The coming of the New Covenant radically changed how we understand the Mosaic covenant today, but it did not change God’s promises to Noah, Abraham or David.

The crucial question now is, are God’s purposes in the Abrahamic Covenant (creating the people of Israel, placing them in the land of Israel, and making them a blessing to the whole earth) supposed to continue on for some reason? 

The ongoing Abrahamic covenant

When we look at the promises that God makes not only to Abraham, but that he reiterates to Isaac and also to Jacob, we can see that there is no sense in which the promise to inherit the land has a time limit. Quite the opposite. But why was it important to give them that land?

We start to see that there are things foretold in the Bible concerning places and events that have simply not happened yet, but they will come to pass – not only in a spiritual sense, but also in a real, geographical and historical sense. He used a real nation and a real land to bring us our very real Messiah in a specific location and time in history. In the same way, his purposes are continually being unfolded and fulfilled, just as he promised.

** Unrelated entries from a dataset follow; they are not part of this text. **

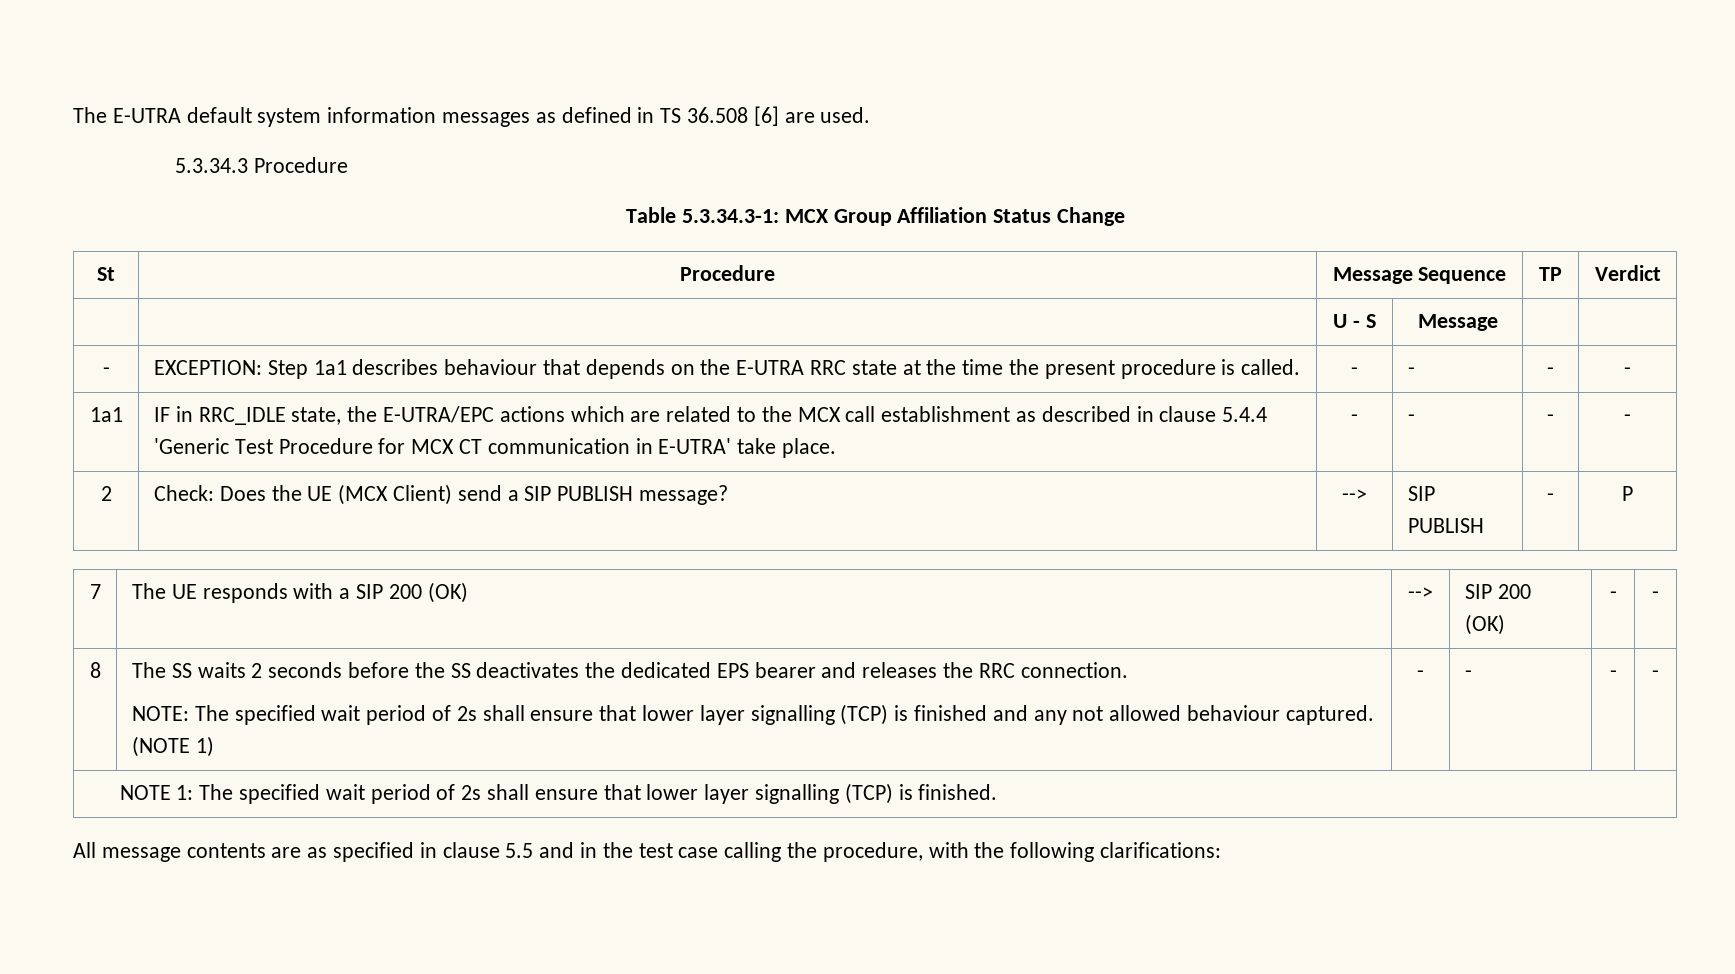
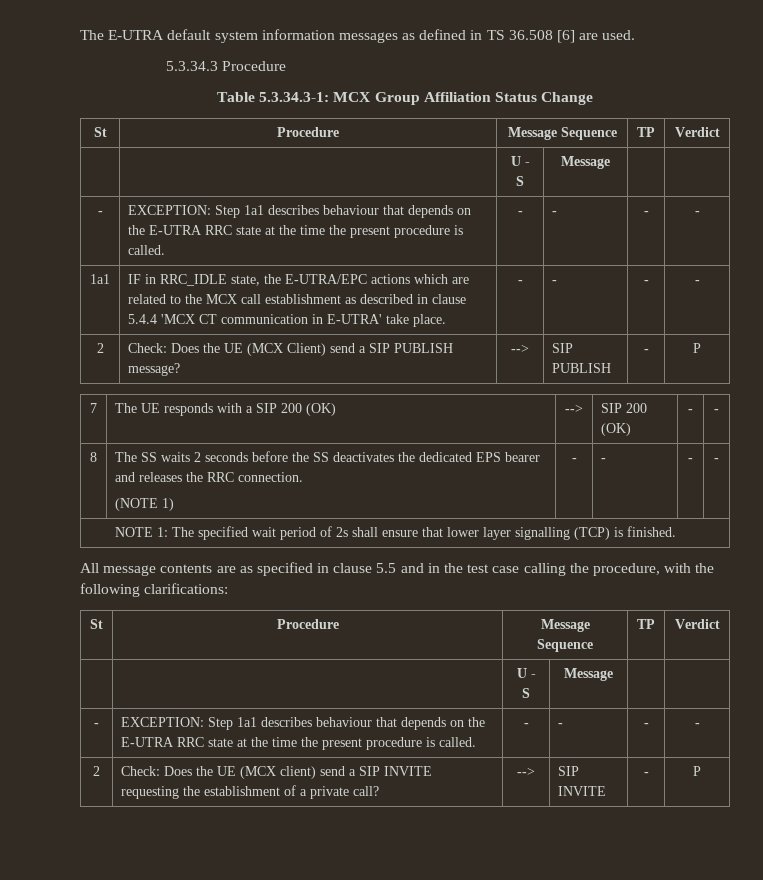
- 1a1 | IF in RRC_IDLE state, the E-UTRA/EPC actions which are related to the MCX call establishment as described in clause 5.4.4 'Generic Test Procedure for MCX CT communication in E-UTRA' take place. | - | - | - | -
+ 1a1 | IF in RRC_IDLE state, the E-UTRA/EPC actions which are related to the MCX call establishment as described in clause 5.4.4 'MCX CT communication in E-UTRA' take place. | - | - | - | -
- NOTE: The specified wait period of 2s shall ensure that lower layer signalling (TCP) is finished and any not allowed behaviour captured.
  All message contents are as specified in clause 5.5 and in the test case calling the procedure, with the following clarifications:
+ St | Procedure | Message Sequence | TP | Verdict
+ | | U - S | Message | |
+ - | EXCEPTION: Step 1a1 describes behaviour that depends on the E-UTRA RRC state at the time the present procedure is called. | - | - | - | -
+ 2 | Check: Does the UE (MCX client) send a SIP INVITE requesting the establishment of a private call? | --> | SIP INVITE | - | P

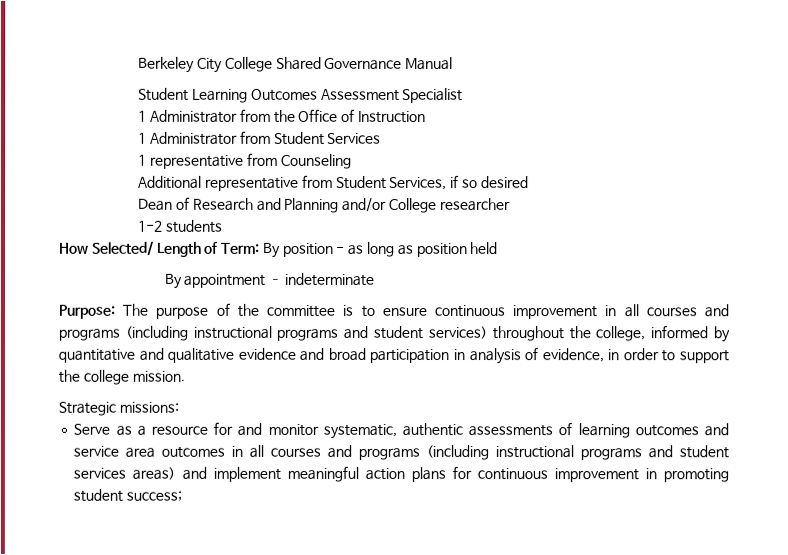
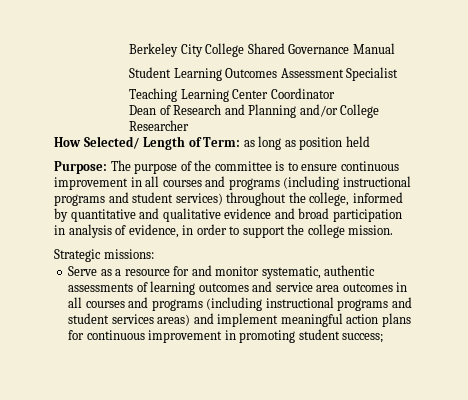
- 1 Administrator from the Office of Instruction
- 1 Administrator from Student Services
- 1 representative from Counseling
- Additional representative from Student Services, if so desired
+ Teaching Learning Center Coordinator
- Dean of Research and Planning and/or College researcher
- 1-2 students
+ Dean of Research and Planning and/or College Researcher
- How Selected/ Length of Term: By position - as long as position held
+ How Selected/ Length of Term: as long as position held
- By appointment – indeterminate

Whole areas of scripture are transformed and come alive once we recognise that the Abrahamic covenant has not been terminated by Messiah’s coming. This particularly applies to huge amounts of prophecy about God’s dealings with the Jewish people through exile for disobedience and then restoration and blessing. God means what he says.

When we see the Bible in this manner – reading it as if it really means what it says – we see familiar passages in an amazing new light. The twentieth century saw the fulfilment of several promises prophesied in scripture – the regathering of Israel, the revival of the Hebrew language, restoration of the shekel as currency, the speeding up of global travel and an explosion of knowledge to name just a few. There is much yet to come, but are we ready for it? Do we know what the prophets have said? Or did you think that the Old Testament was not important any longer?